▶ _EXERCISE REQUIREMENTS_: From the line with "discount: none -> 20% = 2827.35" through the final line, please write out the listing exactly, including both of those lines.
▼▼▼
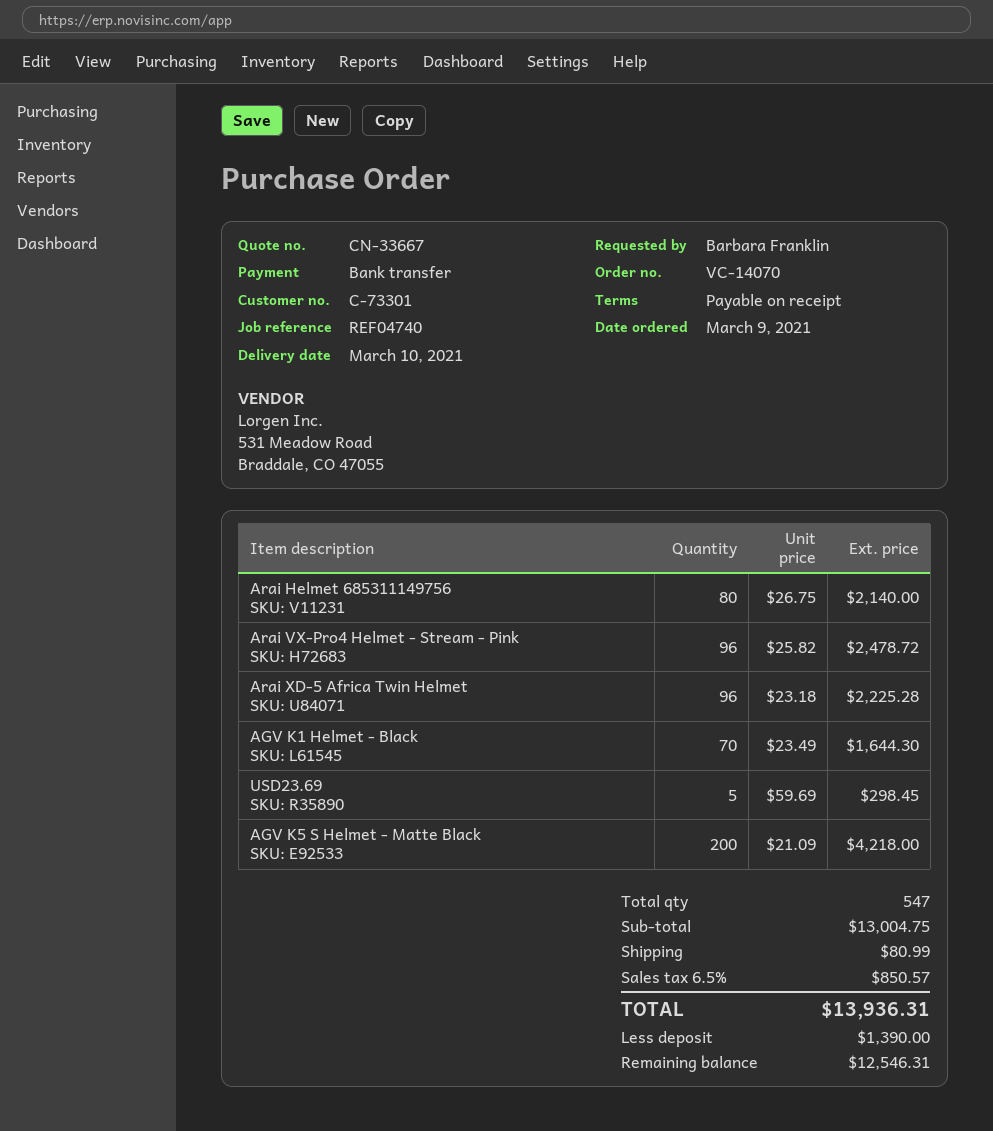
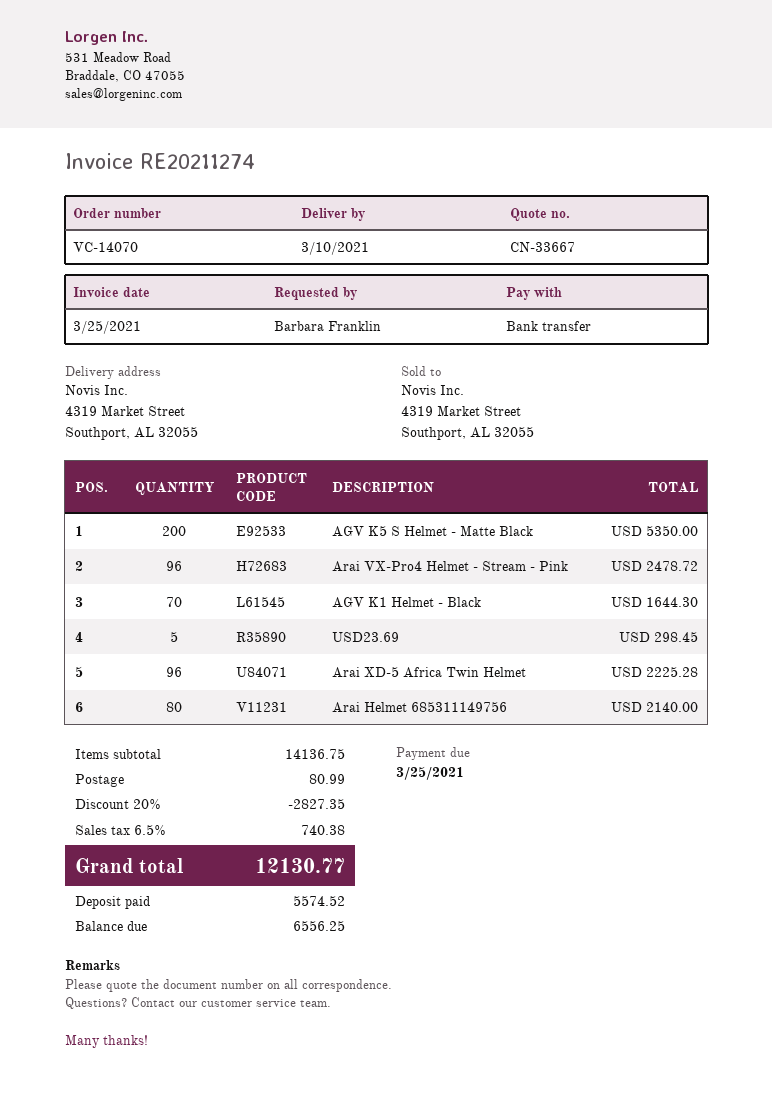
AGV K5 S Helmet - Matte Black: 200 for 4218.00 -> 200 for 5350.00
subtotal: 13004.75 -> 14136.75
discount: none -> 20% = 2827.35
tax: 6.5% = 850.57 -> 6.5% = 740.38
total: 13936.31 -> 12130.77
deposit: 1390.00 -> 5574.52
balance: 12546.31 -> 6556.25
▲▲▲
▶ _RESPONSE TO THIS TASK_:
discount: none -> 20% = 2827.35
tax: 6.5% = 850.57 -> 6.5% = 740.38
total: 13936.31 -> 12130.77
deposit: 1390.00 -> 5574.52
balance: 12546.31 -> 6556.25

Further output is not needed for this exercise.